━━━ Supplied entries ━━━

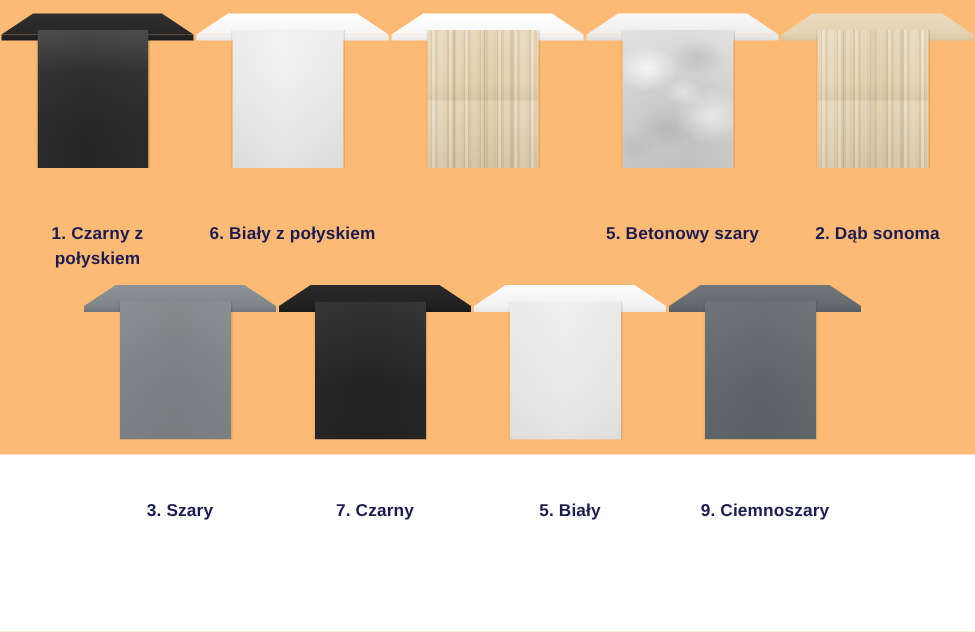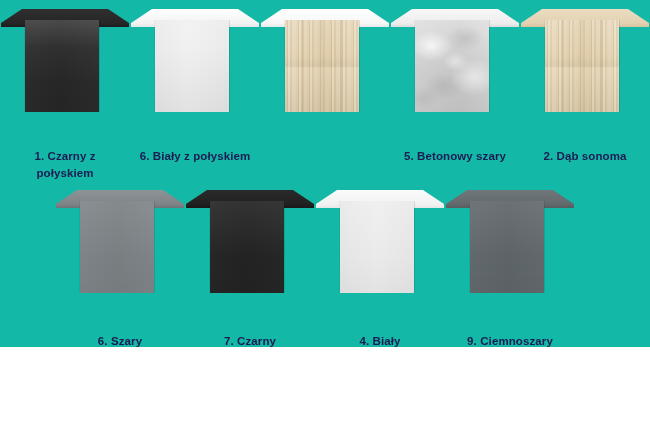--- a/index.html
+++ b/index.html
@@ -7,22 +7,22 @@
   html, body {
     margin: 0; padding: 0;
     width: 650px; height: 421px;
     background: #ffffff;
     font-family: "Liberation Sans", sans-serif;
     overflow: hidden;
   }
   #variant-gallery {
     position: relative;
     width: 650px;
-    height: 347px;
-    background: #14b8a6;
+    height: 303px;
+    background: #fdba74;
   }
 
   .variant-row {
     display: flex;
     width: 650px;
   }
   .variant-row.row-1 { padding-left: 0px; }
   .variant-row.row-2 { padding-left: 55px; }
 
   .variant-cell {
@@ -218,21 +218,21 @@
                 </linearGradient>
               </defs>
               <polygon points="22,1 108,1 129,15 1,15" fill="url(#gT2_0)"></polygon>
               <polygon points="1,15 129,15 129,19 1,19" fill="url(#gF2_0)"></polygon>
             </svg>
           </div>
           <div class="table-base">
             <div class="grain" style="background: linear-gradient(rgba(255, 255, 255, 0.07) 0%, rgba(0, 0, 0, 0.02) 60%, rgba(0, 0, 0, 0.05) 100%), linear-gradient(90deg, rgb(128, 134, 138) 0%, rgb(123, 129, 132) 50%, rgb(128, 134, 138) 100%);"></div>
           </div>
         </div>
-        <div class="variant-label">6. Szary</div>
+        <div class="variant-label">3. Szary</div>
       </div>
       <div class="variant-cell">
         <div class="table-figure">
           <div class="table-top">
             <svg viewBox="0 0 130 22" preserveAspectRatio="none">
               <defs>
                 <linearGradient id="gT2_1" x1="0" y1="0" x2="0" y2="1">
                   <stop offset="0" stop-color="#2a2a2a"></stop>
                   <stop offset="1" stop-color="#212121"></stop>
                 </linearGradient>
@@ -266,21 +266,21 @@
                 </linearGradient>
               </defs>
               <polygon points="22,1 108,1 129,15 1,15" fill="url(#gT2_2)"></polygon>
               <polygon points="1,15 129,15 129,19 1,19" fill="url(#gF2_2)"></polygon>
             </svg>
           </div>
           <div class="table-base">
             <div class="grain" style="background: linear-gradient(rgba(255, 255, 255, 0.07) 0%, rgba(0, 0, 0, 0.02) 60%, rgba(0, 0, 0, 0.05) 100%), linear-gradient(90deg, rgb(233, 233, 233) 0%, rgb(239, 239, 239) 50%, rgb(233, 233, 233) 100%);"></div>
           </div>
         </div>
-        <div class="variant-label">4. Biały</div>
+        <div class="variant-label">5. Biały</div>
       </div>
       <div class="variant-cell">
         <div class="table-figure">
           <div class="table-top">
             <svg viewBox="0 0 130 22" preserveAspectRatio="none">
               <defs>
                 <linearGradient id="gT2_3" x1="0" y1="0" x2="0" y2="1">
                   <stop offset="0" stop-color="#70777b"></stop>
                   <stop offset="1" stop-color="#636a6e"></stop>
                 </linearGradient>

━━━

*Task goal:*
Could the data above be copied out exactly, with no pictures kept?

*The answer:*
--- a/index.html
+++ b/index.html
@@ -7,22 +7,22 @@
   html, body {
     margin: 0; padding: 0;
     width: 650px; height: 421px;
     background: #ffffff;
     font-family: "Liberation Sans", sans-serif;
     overflow: hidden;
   }
   #variant-gallery {
     position: relative;
     width: 650px;
-    height: 347px;
-    background: #14b8a6;
+    height: 303px;
+    background: #fdba74;
   }
 
   .variant-row {
     display: flex;
     width: 650px;
   }
   .variant-row.row-1 { padding-left: 0px; }
   .variant-row.row-2 { padding-left: 55px; }
 
   .variant-cell {
@@ -218,21 +218,21 @@
                 </linearGradient>
               </defs>
               <polygon points="22,1 108,1 129,15 1,15" fill="url(#gT2_0)"></polygon>
               <polygon points="1,15 129,15 129,19 1,19" fill="url(#gF2_0)"></polygon>
             </svg>
           </div>
           <div class="table-base">
             <div class="grain" style="background: linear-gradient(rgba(255, 255, 255, 0.07) 0%, rgba(0, 0, 0, 0.02) 60%, rgba(0, 0, 0, 0.05) 100%), linear-gradient(90deg, rgb(128, 134, 138) 0%, rgb(123, 129, 132) 50%, rgb(128, 134, 138) 100%);"></div>
           </div>
         </div>
-        <div class="variant-label">6. Szary</div>
+        <div class="variant-label">3. Szary</div>
       </div>
       <div class="variant-cell">
         <div class="table-figure">
           <div class="table-top">
             <svg viewBox="0 0 130 22" preserveAspectRatio="none">
               <defs>
                 <linearGradient id="gT2_1" x1="0" y1="0" x2="0" y2="1">
                   <stop offset="0" stop-color="#2a2a2a"></stop>
                   <stop offset="1" stop-color="#212121"></stop>
                 </linearGradient>
@@ -266,21 +266,21 @@
                 </linearGradient>
               </defs>
               <polygon points="22,1 108,1 129,15 1,15" fill="url(#gT2_2)"></polygon>
               <polygon points="1,15 129,15 129,19 1,19" fill="url(#gF2_2)"></polygon>
             </svg>
           </div>
           <div class="table-base">
             <div class="grain" style="background: linear-gradient(rgba(255, 255, 255, 0.07) 0%, rgba(0, 0, 0, 0.02) 60%, rgba(0, 0, 0, 0.05) 100%), linear-gradient(90deg, rgb(233, 233, 233) 0%, rgb(239, 239, 239) 50%, rgb(233, 233, 233) 100%);"></div>
           </div>
         </div>
-        <div class="variant-label">4. Biały</div>
+        <div class="variant-label">5. Biały</div>
       </div>
       <div class="variant-cell">
         <div class="table-figure">
           <div class="table-top">
             <svg viewBox="0 0 130 22" preserveAspectRatio="none">
               <defs>
                 <linearGradient id="gT2_3" x1="0" y1="0" x2="0" y2="1">
                   <stop offset="0" stop-color="#70777b"></stop>
                   <stop offset="1" stop-color="#636a6e"></stop>
                 </linearGradient>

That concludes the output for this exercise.